Your instructions ▸
In the answer, each line from the top of the material through the line that contains "N° du produit ABIN7167612: 13" is restated exactly. No picture is given again.

Data in this exercise ▸
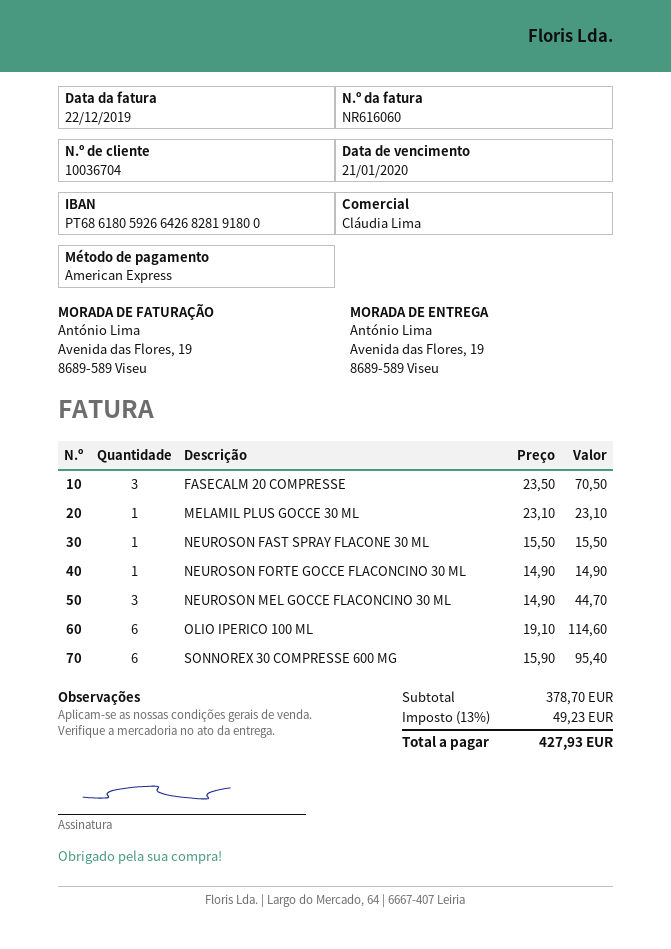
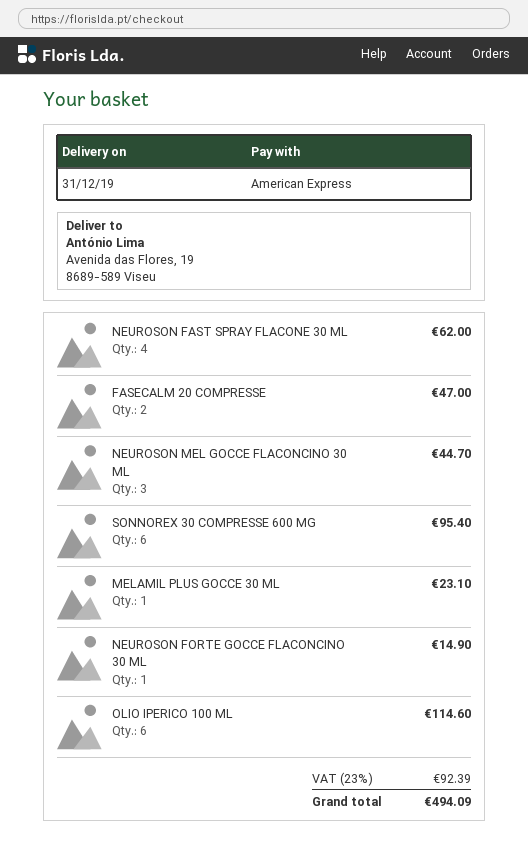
FASECALM 20 COMPRESSE: 3 for 70.50 -> 2 for 47.00
NEUROSON FAST SPRAY FLACONE 30 ML: 1 for 15.50 -> 4 for 62.00
tax: 13% = 49.23 -> 23% = 92.39
total: 427.93 -> 494.09

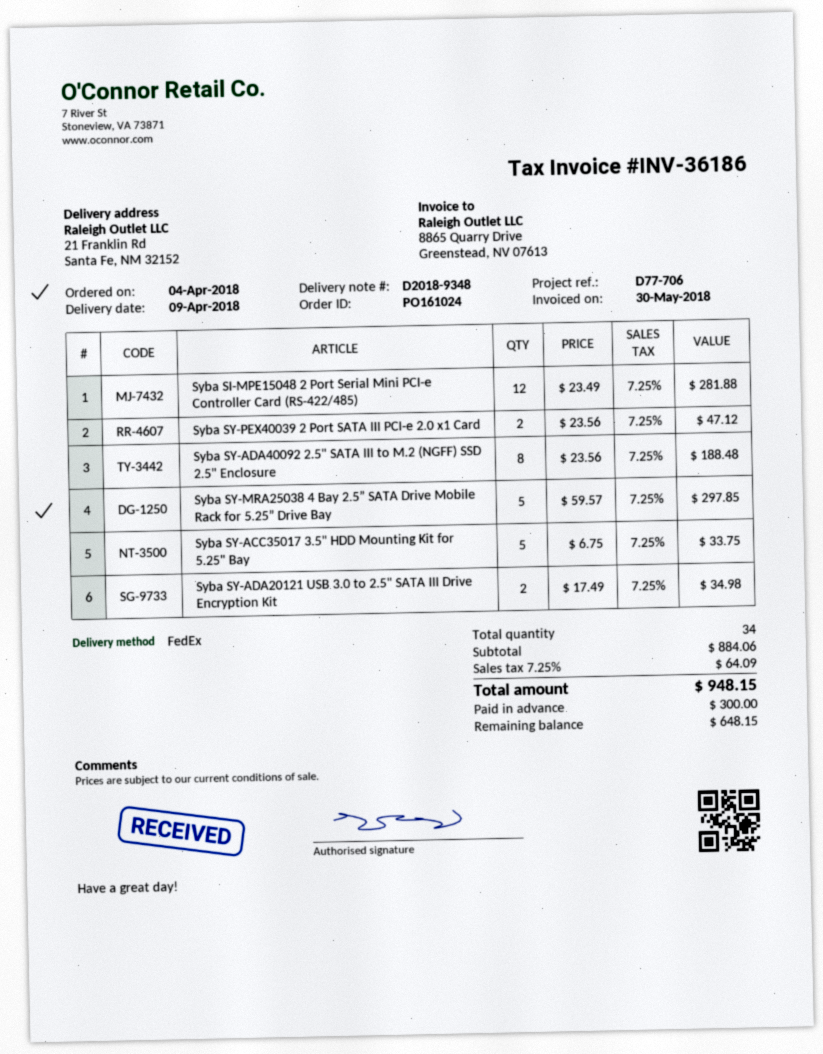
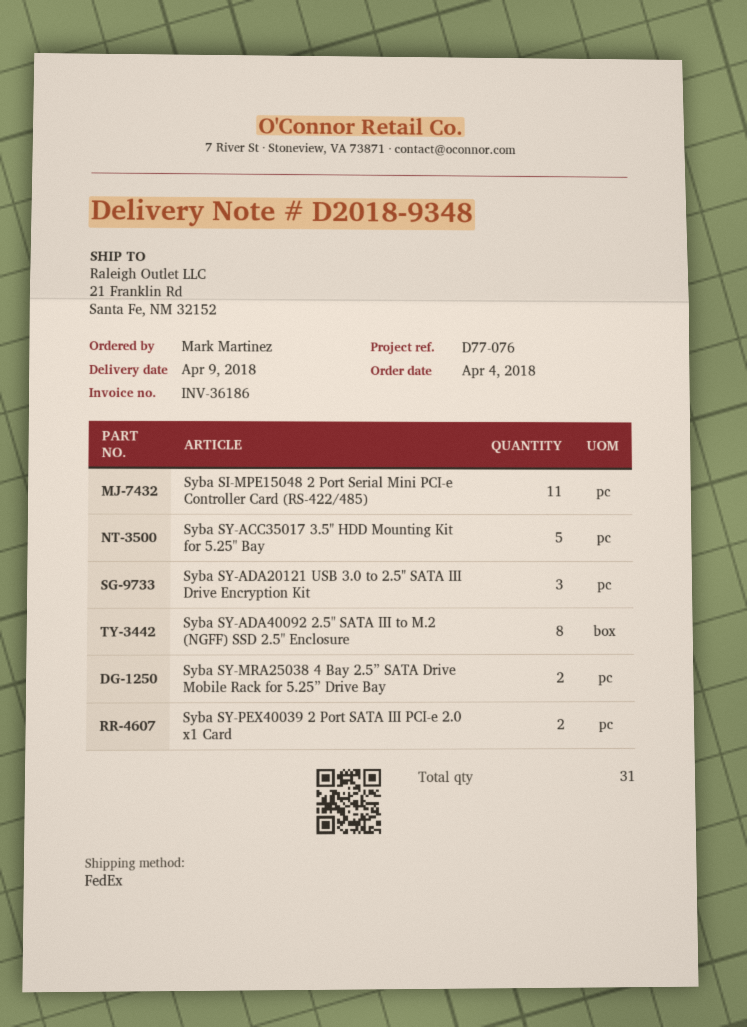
reference: D77-706 -> D77-076
Syba SI-MPE15048 2 Port Serial Mini PCI-e Controller Card (RS-422/485): 12 -> 11
Syba SY-MRA25038 4 Bay 2.5” SATA Drive Mobile Rack for 5.25” Drive Bay: 5 -> 2
Syba SY-ADA20121 USB 3.0 to 2.5" SATA III Drive Encryption Kit: 2 -> 3
total quantity: 34 -> 31

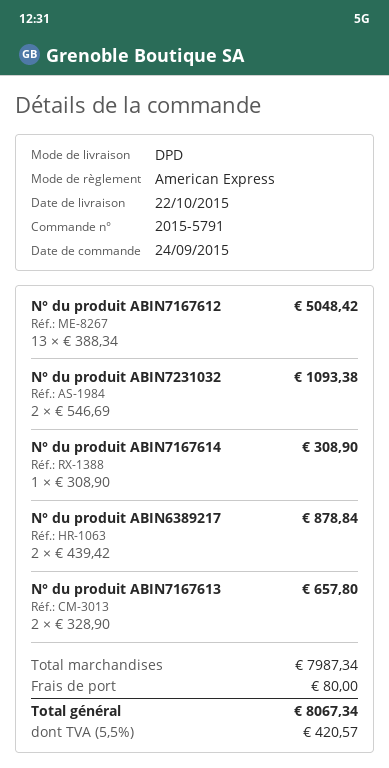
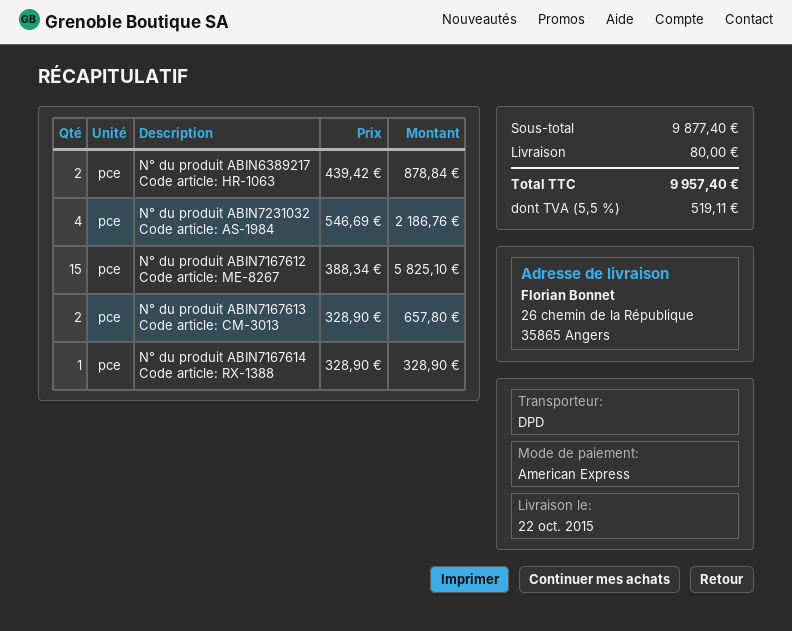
N° du produit ABIN7167612: 13 x 388.34 = 5048.42 -> 15 x 388.34 = 5825.10
N° du produit ABIN7231032: 2 x 546.69 = 1093.38 -> 4 x 546.69 = 2186.76
N° du produit ABIN7167614: 1 x 308.90 = 308.90 -> 1 x 328.90 = 328.90
subtotal: 7987.34 -> 9877.40
tax: 5.5% = 420.57 -> 5.5% = 519.11
total: 8067.34 -> 9957.40

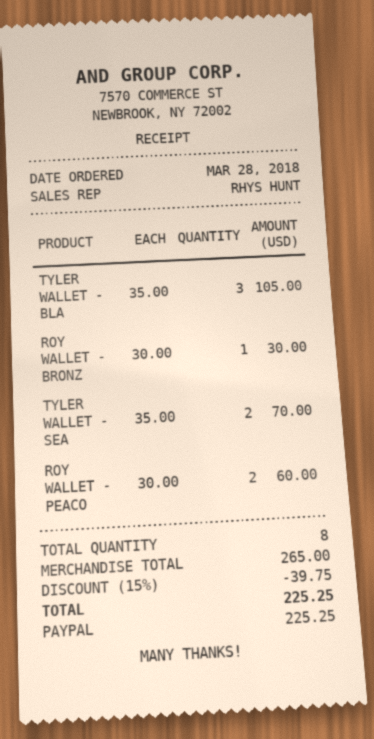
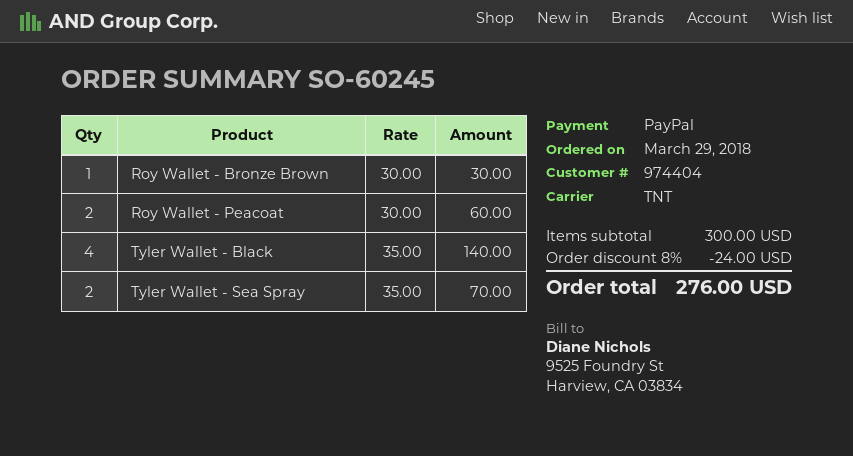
order date: 2018-03-28 -> 2018-03-29
TYLER WALLET - BLA: 3 x 35.00 = 105.00 -> 4 x 35.00 = 140.00
subtotal: 265.00 -> 300.00
discount: 15% = 39.75 -> 8% = 24.00
total: 225.25 -> 276.00

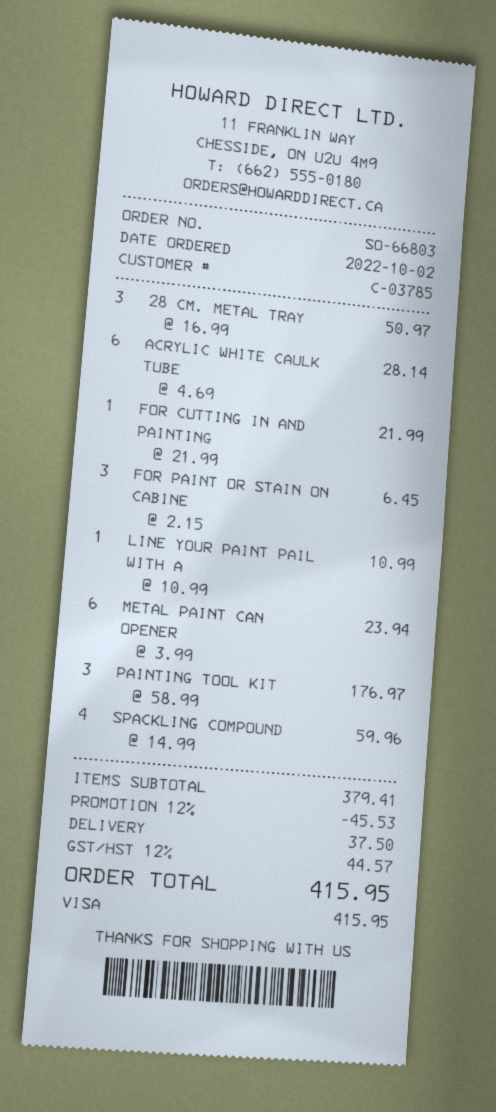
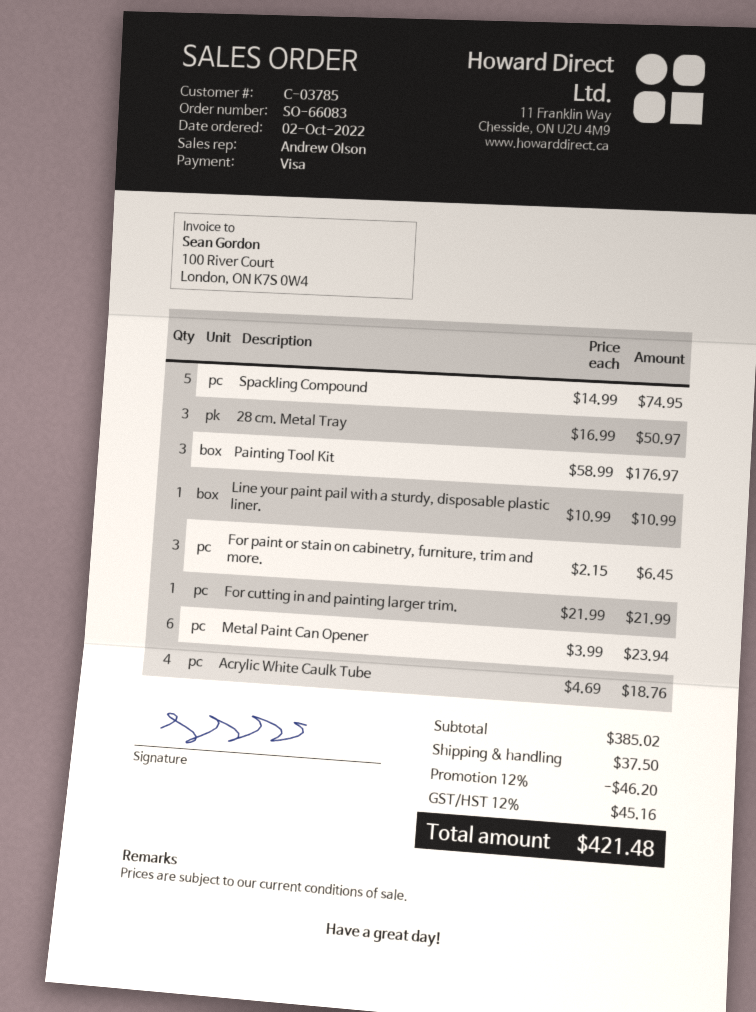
order number: SO-66803 -> SO-66083
ACRYLIC WHITE CAULK TUBE: 6 x 4.69 = 28.14 -> 4 x 4.69 = 18.76
SPACKLING COMPOUND: 4 x 14.99 = 59.96 -> 5 x 14.99 = 74.95
subtotal: 379.41 -> 385.02
discount: 12% = 45.53 -> 12% = 46.20
tax: 12% = 44.57 -> 12% = 45.16
total: 415.95 -> 421.48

Reply ▸
FASECALM 20 COMPRESSE: 3 for 70.50 -> 2 for 47.00
NEUROSON FAST SPRAY FLACONE 30 ML: 1 for 15.50 -> 4 for 62.00
tax: 13% = 49.23 -> 23% = 92.39
total: 427.93 -> 494.09

reference: D77-706 -> D77-076
Syba SI-MPE15048 2 Port Serial Mini PCI-e Controller Card (RS-422/485): 12 -> 11
Syba SY-MRA25038 4 Bay 2.5” SATA Drive Mobile Rack for 5.25” Drive Bay: 5 -> 2
Syba SY-ADA20121 USB 3.0 to 2.5" SATA III Drive Encryption Kit: 2 -> 3
total quantity: 34 -> 31

N° du produit ABIN7167612: 13 x 388.34 = 5048.42 -> 15 x 388.34 = 5825.10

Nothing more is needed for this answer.